Senator SPICER (Victoria) .- in reply- I do not believe that the suggestions I have made were ever considered by the Attorney-General (Dr. Evatt).

Senator Collings - I assure the honorable senator that they were considered by the Attorney-General. I can show him the evidence.

Senator SPICER - I sent a letter to the Attorney-General on this matter on the 9th March. That would be about the time when he must have been leaving for the United States of America. I have not received a reply to that letter. When

I inquired yesterday at the AttorneyGeneral's office as to what was the reply, I was informed that the letter had been sent to the Administration. In other words, a decision had not been got from the Attorney-General. The only reply I received in the matter was in consultation with the . Secretary to Ministers in the Senate, who informed me that my proposal had 'been considered, and had been rejected.

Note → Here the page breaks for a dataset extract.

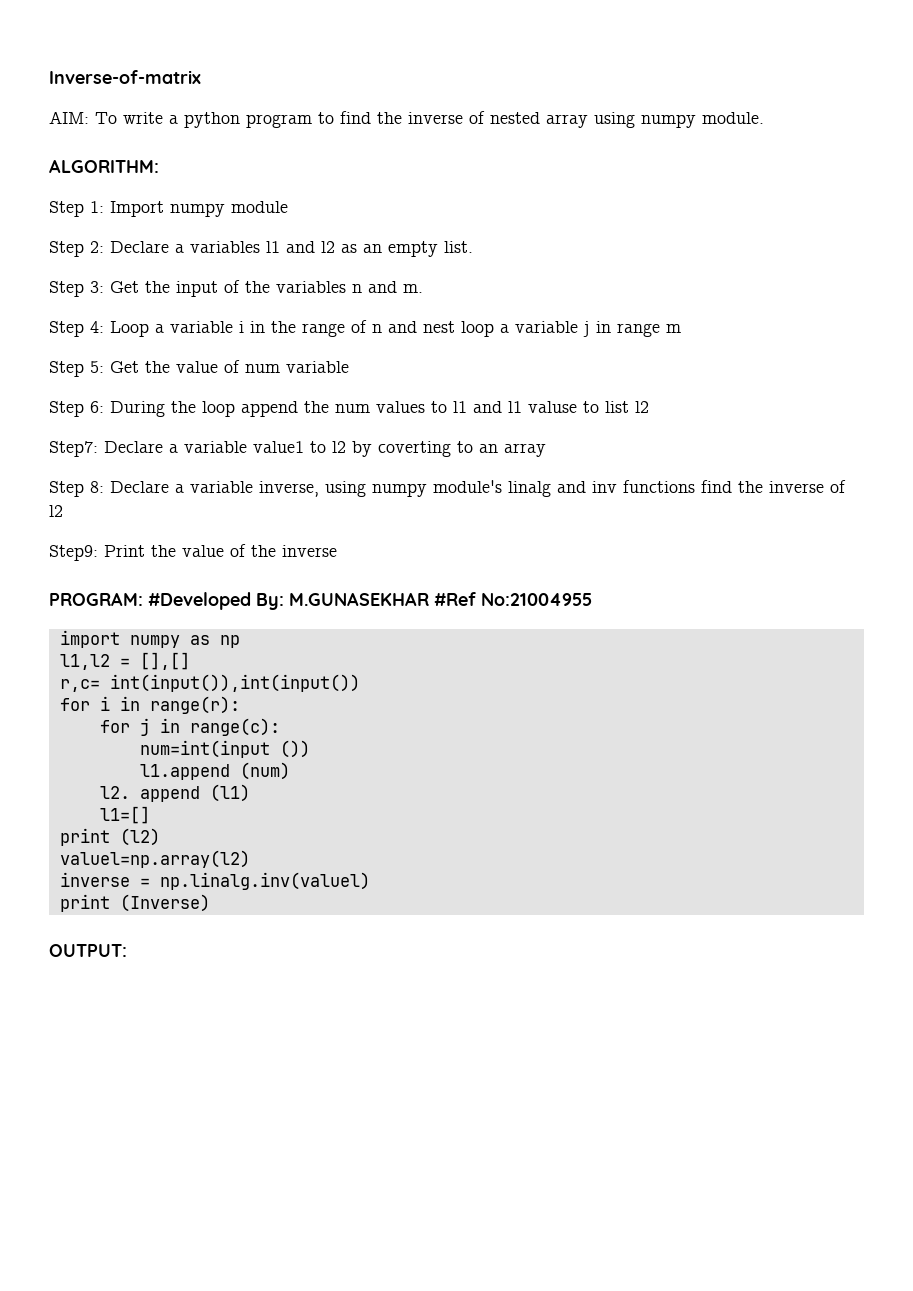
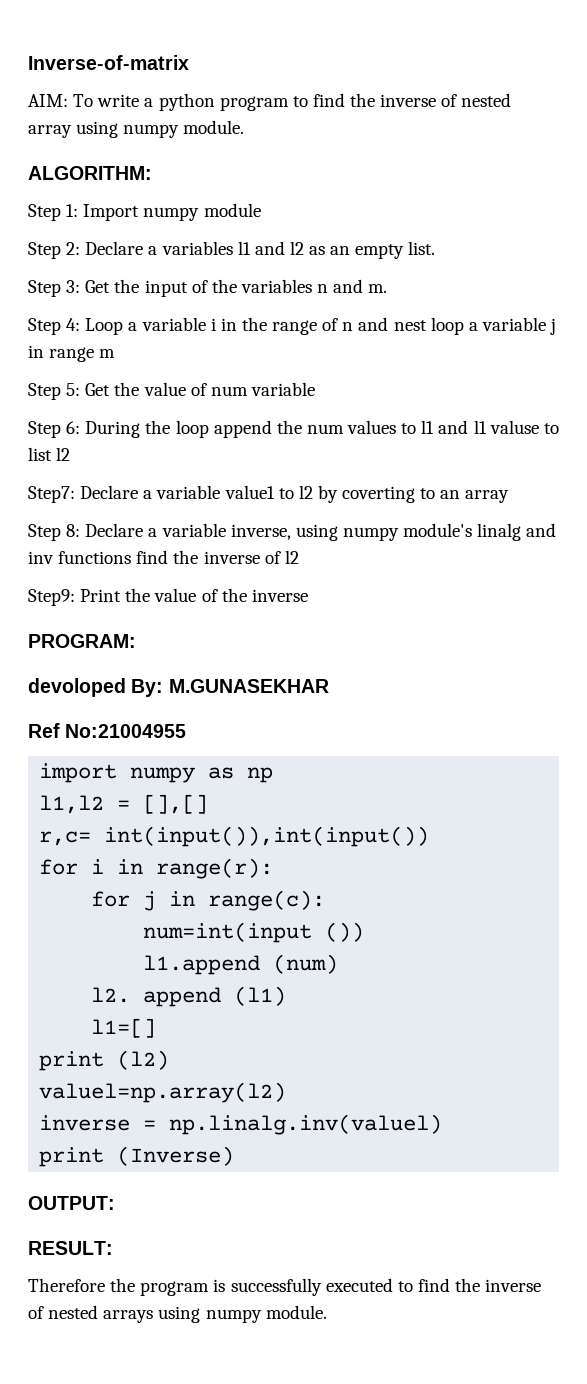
[148,592,251,610] #Developed -> [28,678,126,697] // devoloped
[434,592,476,606] #Ref -> [28,723,60,738] // Ref
(127, 950) none -> [28,1241,113,1255] [28,1278,542,1296] [28,1305,327,1323] // RESULT: // Therefore the program is successfully executed to find the inverse of nested arrays using numpy module.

After listening to the debate, it seems to me that most honorable senators, were they to express themselves freely, are of opinion that there should at least be some form of appeal. The need for it could not be better illustrated than by reference to the case which Senator Sampson cited. A judge of a county court has decided that leases are not contracts for the purpose of these regulations. Some people seem to be a little surprised at that decision;but I am not surprised at it. Under the regulations as they now stand, that is, with no right of appeal or co-ordinating authority of any kind, the position is that although that county court judge decided to refuse relief to Mr. X on the ground that the contract does not come within the regulations, we may get a decision to-morrow from a police magistrate, or another county court judge, giving relief under a lease. That shows how ridiculous is a system of this kind which provides no form of appeal likely to establish uniformity in the principles to be applied. That is why I am most concernedabout these regulations. Reference has been made to Neon Signs {Australasia) Limited. It seems to be assumed that the only problem is to decide how much relief is to be given to the person who is in possession of a sign. If applications involving that company are to be dealt with singly, we must face up to the situation that we are merely passing on the problem to somebody else. There is a loss in connexion with these particular things which is attributable to the war, but that loss is being carried not only , by the people who rent the signs, but also by the people who supply them.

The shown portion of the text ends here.